■ **What to produce**: Type out the entries again, keeping every word unchanged.

[Start of Attachment]

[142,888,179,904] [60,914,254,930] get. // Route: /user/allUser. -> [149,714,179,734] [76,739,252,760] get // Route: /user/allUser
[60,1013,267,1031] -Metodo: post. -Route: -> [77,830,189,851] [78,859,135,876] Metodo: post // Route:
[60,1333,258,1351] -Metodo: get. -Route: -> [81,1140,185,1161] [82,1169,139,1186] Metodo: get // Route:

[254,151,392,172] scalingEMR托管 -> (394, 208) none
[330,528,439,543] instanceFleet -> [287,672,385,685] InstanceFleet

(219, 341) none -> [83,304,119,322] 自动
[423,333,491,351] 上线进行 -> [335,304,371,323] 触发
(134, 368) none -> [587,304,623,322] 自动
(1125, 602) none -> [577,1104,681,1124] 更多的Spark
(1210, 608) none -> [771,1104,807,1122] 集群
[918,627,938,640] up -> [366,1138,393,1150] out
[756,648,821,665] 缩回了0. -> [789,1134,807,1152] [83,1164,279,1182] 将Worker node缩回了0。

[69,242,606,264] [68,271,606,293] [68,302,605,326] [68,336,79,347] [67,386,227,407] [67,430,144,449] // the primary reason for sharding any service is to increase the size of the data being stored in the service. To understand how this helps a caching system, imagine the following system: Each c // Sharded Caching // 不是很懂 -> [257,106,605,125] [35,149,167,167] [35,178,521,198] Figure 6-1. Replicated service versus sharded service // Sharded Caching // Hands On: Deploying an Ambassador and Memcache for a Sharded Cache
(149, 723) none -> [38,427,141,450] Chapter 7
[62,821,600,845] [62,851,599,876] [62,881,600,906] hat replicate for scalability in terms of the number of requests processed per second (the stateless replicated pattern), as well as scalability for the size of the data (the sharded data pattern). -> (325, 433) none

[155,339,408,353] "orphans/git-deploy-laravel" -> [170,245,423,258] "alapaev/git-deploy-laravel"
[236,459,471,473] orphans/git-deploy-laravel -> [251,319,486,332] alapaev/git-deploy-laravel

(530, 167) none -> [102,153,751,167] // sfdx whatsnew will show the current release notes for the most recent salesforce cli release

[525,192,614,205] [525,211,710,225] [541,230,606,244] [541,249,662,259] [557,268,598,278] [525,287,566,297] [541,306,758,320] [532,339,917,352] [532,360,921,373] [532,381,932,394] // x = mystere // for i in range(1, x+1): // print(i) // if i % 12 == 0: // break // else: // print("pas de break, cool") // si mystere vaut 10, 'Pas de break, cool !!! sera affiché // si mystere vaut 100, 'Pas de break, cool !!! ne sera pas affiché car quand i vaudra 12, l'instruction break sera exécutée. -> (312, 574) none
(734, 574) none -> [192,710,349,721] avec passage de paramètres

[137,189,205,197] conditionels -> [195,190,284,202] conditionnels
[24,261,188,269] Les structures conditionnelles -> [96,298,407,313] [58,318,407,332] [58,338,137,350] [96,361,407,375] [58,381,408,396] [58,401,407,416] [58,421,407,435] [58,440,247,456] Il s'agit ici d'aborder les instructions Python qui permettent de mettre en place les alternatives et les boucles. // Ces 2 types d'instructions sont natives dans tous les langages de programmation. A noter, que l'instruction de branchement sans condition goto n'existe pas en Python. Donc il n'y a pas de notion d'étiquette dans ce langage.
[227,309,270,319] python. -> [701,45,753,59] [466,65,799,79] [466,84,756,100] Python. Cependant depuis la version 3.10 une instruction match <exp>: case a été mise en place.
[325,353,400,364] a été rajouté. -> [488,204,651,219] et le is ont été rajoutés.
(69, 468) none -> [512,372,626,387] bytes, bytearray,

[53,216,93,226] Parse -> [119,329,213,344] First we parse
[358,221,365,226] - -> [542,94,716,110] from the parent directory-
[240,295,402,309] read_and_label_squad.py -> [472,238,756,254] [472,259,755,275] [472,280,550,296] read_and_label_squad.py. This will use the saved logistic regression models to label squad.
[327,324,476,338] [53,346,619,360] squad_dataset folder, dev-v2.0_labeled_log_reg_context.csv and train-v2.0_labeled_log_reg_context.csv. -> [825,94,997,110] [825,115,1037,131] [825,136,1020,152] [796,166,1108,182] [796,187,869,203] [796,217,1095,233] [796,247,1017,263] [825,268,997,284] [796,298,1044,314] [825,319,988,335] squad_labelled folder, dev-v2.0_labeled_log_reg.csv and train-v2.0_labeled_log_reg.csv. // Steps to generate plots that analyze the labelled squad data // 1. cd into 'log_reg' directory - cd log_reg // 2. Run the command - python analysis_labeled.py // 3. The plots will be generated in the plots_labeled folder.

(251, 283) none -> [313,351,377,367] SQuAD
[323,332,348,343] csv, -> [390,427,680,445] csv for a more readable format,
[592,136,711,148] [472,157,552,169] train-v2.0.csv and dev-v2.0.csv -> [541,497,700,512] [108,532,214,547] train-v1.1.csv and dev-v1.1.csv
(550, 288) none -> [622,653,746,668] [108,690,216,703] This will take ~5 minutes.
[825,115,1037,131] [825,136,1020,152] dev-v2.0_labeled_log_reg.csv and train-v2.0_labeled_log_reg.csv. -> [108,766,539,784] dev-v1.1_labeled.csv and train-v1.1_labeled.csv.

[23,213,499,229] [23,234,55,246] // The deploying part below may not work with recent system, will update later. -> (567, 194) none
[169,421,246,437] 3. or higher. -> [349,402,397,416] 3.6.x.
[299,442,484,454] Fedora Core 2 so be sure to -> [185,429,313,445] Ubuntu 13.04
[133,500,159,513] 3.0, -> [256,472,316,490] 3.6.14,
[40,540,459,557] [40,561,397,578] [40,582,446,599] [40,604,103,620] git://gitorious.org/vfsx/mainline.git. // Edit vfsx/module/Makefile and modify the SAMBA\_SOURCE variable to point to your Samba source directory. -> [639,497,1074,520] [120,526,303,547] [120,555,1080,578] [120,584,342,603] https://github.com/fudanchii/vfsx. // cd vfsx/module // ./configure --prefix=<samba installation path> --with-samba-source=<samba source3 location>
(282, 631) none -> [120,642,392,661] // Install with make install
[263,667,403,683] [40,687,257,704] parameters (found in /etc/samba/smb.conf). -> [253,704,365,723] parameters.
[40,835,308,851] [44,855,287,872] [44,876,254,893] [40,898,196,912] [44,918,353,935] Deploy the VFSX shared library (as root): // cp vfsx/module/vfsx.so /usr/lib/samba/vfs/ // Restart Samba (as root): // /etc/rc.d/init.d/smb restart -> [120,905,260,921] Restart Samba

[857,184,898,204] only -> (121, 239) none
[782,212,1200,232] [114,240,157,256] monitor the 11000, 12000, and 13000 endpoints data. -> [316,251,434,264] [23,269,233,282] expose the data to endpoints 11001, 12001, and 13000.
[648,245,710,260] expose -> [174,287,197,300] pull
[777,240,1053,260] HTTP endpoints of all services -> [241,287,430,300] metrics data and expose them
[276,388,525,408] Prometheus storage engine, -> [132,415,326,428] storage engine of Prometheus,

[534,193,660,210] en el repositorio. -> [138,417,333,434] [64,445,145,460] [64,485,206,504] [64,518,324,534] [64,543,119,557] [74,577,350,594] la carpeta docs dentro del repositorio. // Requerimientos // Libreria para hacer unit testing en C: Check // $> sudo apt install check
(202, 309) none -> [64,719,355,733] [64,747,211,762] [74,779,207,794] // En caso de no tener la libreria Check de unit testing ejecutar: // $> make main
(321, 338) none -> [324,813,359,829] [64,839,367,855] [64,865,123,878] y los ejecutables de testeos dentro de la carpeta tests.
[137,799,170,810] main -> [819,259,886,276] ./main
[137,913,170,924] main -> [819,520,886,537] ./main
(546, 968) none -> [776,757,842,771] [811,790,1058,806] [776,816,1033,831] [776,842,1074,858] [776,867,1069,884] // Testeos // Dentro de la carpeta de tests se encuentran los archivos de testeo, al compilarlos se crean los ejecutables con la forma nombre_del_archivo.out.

[End of Attachment]

■ **Response area**:
[142,888,179,904] [60,914,254,930] get. // Route: /user/allUser. -> [149,714,179,734] [76,739,252,760] get // Route: /user/allUser
[60,1013,267,1031] -Metodo: post. -Route: -> [77,830,189,851] [78,859,135,876] Metodo: post // Route:
[60,1333,258,1351] -Metodo: get. -Route: -> [81,1140,185,1161] [82,1169,139,1186] Metodo: get // Route:

[254,151,392,172] scalingEMR托管 -> (394, 208) none
[330,528,439,543] instanceFleet -> [287,672,385,685] InstanceFleet

(219, 341) none -> [83,304,119,322] 自动
[423,333,491,351] 上线进行 -> [335,304,371,323] 触发
(134, 368) none -> [587,304,623,322] 自动
(1125, 602) none -> [577,1104,681,1124] 更多的Spark
(1210, 608) none -> [771,1104,807,1122] 集群
[918,627,938,640] up -> [366,1138,393,1150] out
[756,648,821,665] 缩回了0. -> [789,1134,807,1152] [83,1164,279,1182] 将Worker node缩回了0。

[69,242,606,264] [68,271,606,293] [68,302,605,326] [68,336,79,347] [67,386,227,407] [67,430,144,449] // the primary reason for sharding any service is to increase the size of the data being stored in the service. To understand how this helps a caching system, imagine the following system: Each c // Sharded Caching // 不是很懂 -> [257,106,605,125] [35,149,167,167] [35,178,521,198] Figure 6-1. Replicated service versus sharded service // Sharded Caching // Hands On: Deploying an Ambassador and Memcache for a Sharded Cache
(149, 723) none -> [38,427,141,450] Chapter 7
[62,821,600,845] [62,851,599,876] [62,881,600,906] hat replicate for scalability in terms of the number of requests processed per second (the stateless replicated pattern), as well as scalability for the size of the data (the sharded data pattern). -> (325, 433) none

[155,339,408,353] "orphans/git-deploy-laravel" -> [170,245,423,258] "alapaev/git-deploy-laravel"
[236,459,471,473] orphans/git-deploy-laravel -> [251,319,486,332] alapaev/git-deploy-laravel

(530, 167) none -> [102,153,751,167] // sfdx whatsnew will show the current release notes for the most recent salesforce cli release

[525,192,614,205] [525,211,710,225] [541,230,606,244] [541,249,662,259] [557,268,598,278] [525,287,566,297] [541,306,758,320] [532,339,917,352] [532,360,921,373] [532,381,932,394] // x = mystere // for i in range(1, x+1): // print(i) // if i % 12 == 0: // break // else: // print("pas de break, cool") // si mystere vaut 10, 'Pas de break, cool !!! sera affiché // si mystere vaut 100, 'Pas de break, cool !!! ne sera pas affiché car quand i vaudra 12, l'instruction break sera exécutée. -> (312, 574) none
(734, 574) none -> [192,710,349,721] avec passage de paramètres

[137,189,205,197] conditionels -> [195,190,284,202] conditionnels
[24,261,188,269] Les structures conditionnelles -> [96,298,407,313] [58,318,407,332] [58,338,137,350] [96,361,407,375] [58,381,408,396] [58,401,407,416] [58,421,407,435] [58,440,247,456] Il s'agit ici d'aborder les instructions Python qui permettent de mettre en place les alternatives et les boucles. // Ces 2 types d'instructions sont natives dans tous les langages de programmation. A noter, que l'instruction de branchement sans condition goto n'existe pas en Python. Donc il n'y a pas de notion d'étiquette dans ce langage.
[227,309,270,319] python. -> [701,45,753,59] [466,65,799,79] [466,84,756,100] Python. Cependant depuis la version 3.10 une instruction match <exp>: case a été mise en place.
[325,353,400,364] a été rajouté. -> [488,204,651,219] et le is ont été rajoutés.
(69, 468) none -> [512,372,626,387] bytes, bytearray,

[53,216,93,226] Parse -> [119,329,213,344] First we parse
[358,221,365,226] - -> [542,94,716,110] from the parent directory-
[240,295,402,309] read_and_label_squad.py -> [472,238,756,254] [472,259,755,275] [472,280,550,296] read_and_label_squad.py. This will use the saved logistic regression models to label squad.
[327,324,476,338] [53,346,619,360] squad_dataset folder, dev-v2.0_labeled_log_reg_context.csv and train-v2.0_labeled_log_reg_context.csv. -> [825,94,997,110] [825,115,1037,131] [825,136,1020,152] [796,166,1108,182] [796,187,869,203] [796,217,1095,233] [796,247,1017,263] [825,268,997,284] [796,298,1044,314] [825,319,988,335] squad_labelled folder, dev-v2.0_labeled_log_reg.csv and train-v2.0_labeled_log_reg.csv. // Steps to generate plots that analyze the labelled squad data // 1. cd into 'log_reg' directory - cd log_reg // 2. Run the command - python analysis_labeled.py // 3. The plots will be generated in the plots_labeled folder.

(251, 283) none -> [313,351,377,367] SQuAD
[323,332,348,343] csv, -> [390,427,680,445] csv for a more readable format,
[592,136,711,148] [472,157,552,169] train-v2.0.csv and dev-v2.0.csv -> [541,497,700,512] [108,532,214,547] train-v1.1.csv and dev-v1.1.csv
(550, 288) none -> [622,653,746,668] [108,690,216,703] This will take ~5 minutes.
[825,115,1037,131] [825,136,1020,152] dev-v2.0_labeled_log_reg.csv and train-v2.0_labeled_log_reg.csv. -> [108,766,539,784] dev-v1.1_labeled.csv and train-v1.1_labeled.csv.

[23,213,499,229] [23,234,55,246] // The deploying part below may not work with recent system, will update later. -> (567, 194) none
[169,421,246,437] 3. or higher. -> [349,402,397,416] 3.6.x.
[299,442,484,454] Fedora Core 2 so be sure to -> [185,429,313,445] Ubuntu 13.04
[133,500,159,513] 3.0, -> [256,472,316,490] 3.6.14,
[40,540,459,557] [40,561,397,578] [40,582,446,599] [40,604,103,620] git://gitorious.org/vfsx/mainline.git. // Edit vfsx/module/Makefile and modify the SAMBA\_SOURCE variable to point to your Samba source directory. -> [639,497,1074,520] [120,526,303,547] [120,555,1080,578] [120,584,342,603] https://github.com/fudanchii/vfsx. // cd vfsx/module // ./configure --prefix=<samba installation path> --with-samba-source=<samba source3 location>
(282, 631) none -> [120,642,392,661] // Install with make install
[263,667,403,683] [40,687,257,704] parameters (found in /etc/samba/smb.conf). -> [253,704,365,723] parameters.
[40,835,308,851] [44,855,287,872] [44,876,254,893] [40,898,196,912] [44,918,353,935] Deploy the VFSX shared library (as root): // cp vfsx/module/vfsx.so /usr/lib/samba/vfs/ // Restart Samba (as root): // /etc/rc.d/init.d/smb restart -> [120,905,260,921] Restart Samba

[857,184,898,204] only -> (121, 239) none
[782,212,1200,232] [114,240,157,256] monitor the 11000, 12000, and 13000 endpoints data. -> [316,251,434,264] [23,269,233,282] expose the data to endpoints 11001, 12001, and 13000.
[648,245,710,260] expose -> [174,287,197,300] pull
[777,240,1053,260] HTTP endpoints of all services -> [241,287,430,300] metrics data and expose them
[276,388,525,408] Prometheus storage engine, -> [132,415,326,428] storage engine of Prometheus,

[534,193,660,210] en el repositorio. -> [138,417,333,434] [64,445,145,460] [64,485,206,504] [64,518,324,534] [64,543,119,557] [74,577,350,594] la carpeta docs dentro del repositorio. // Requerimientos // Libreria para hacer unit testing en C: Check // $> sudo apt install check
(202, 309) none -> [64,719,355,733] [64,747,211,762] [74,779,207,794] // En caso de no tener la libreria Check de unit testing ejecutar: // $> make main
(321, 338) none -> [324,813,359,829] [64,839,367,855] [64,865,123,878] y los ejecutables de testeos dentro de la carpeta tests.
[137,799,170,810] main -> [819,259,886,276] ./main
[137,913,170,924] main -> [819,520,886,537] ./main
(546, 968) none -> [776,757,842,771] [811,790,1058,806] [776,816,1033,831] [776,842,1074,858] [776,867,1069,884] // Testeos // Dentro de la carpeta de tests se encuentran los archivos de testeo, al compilarlos se crean los ejecutables con la forma nombre_del_archivo.out.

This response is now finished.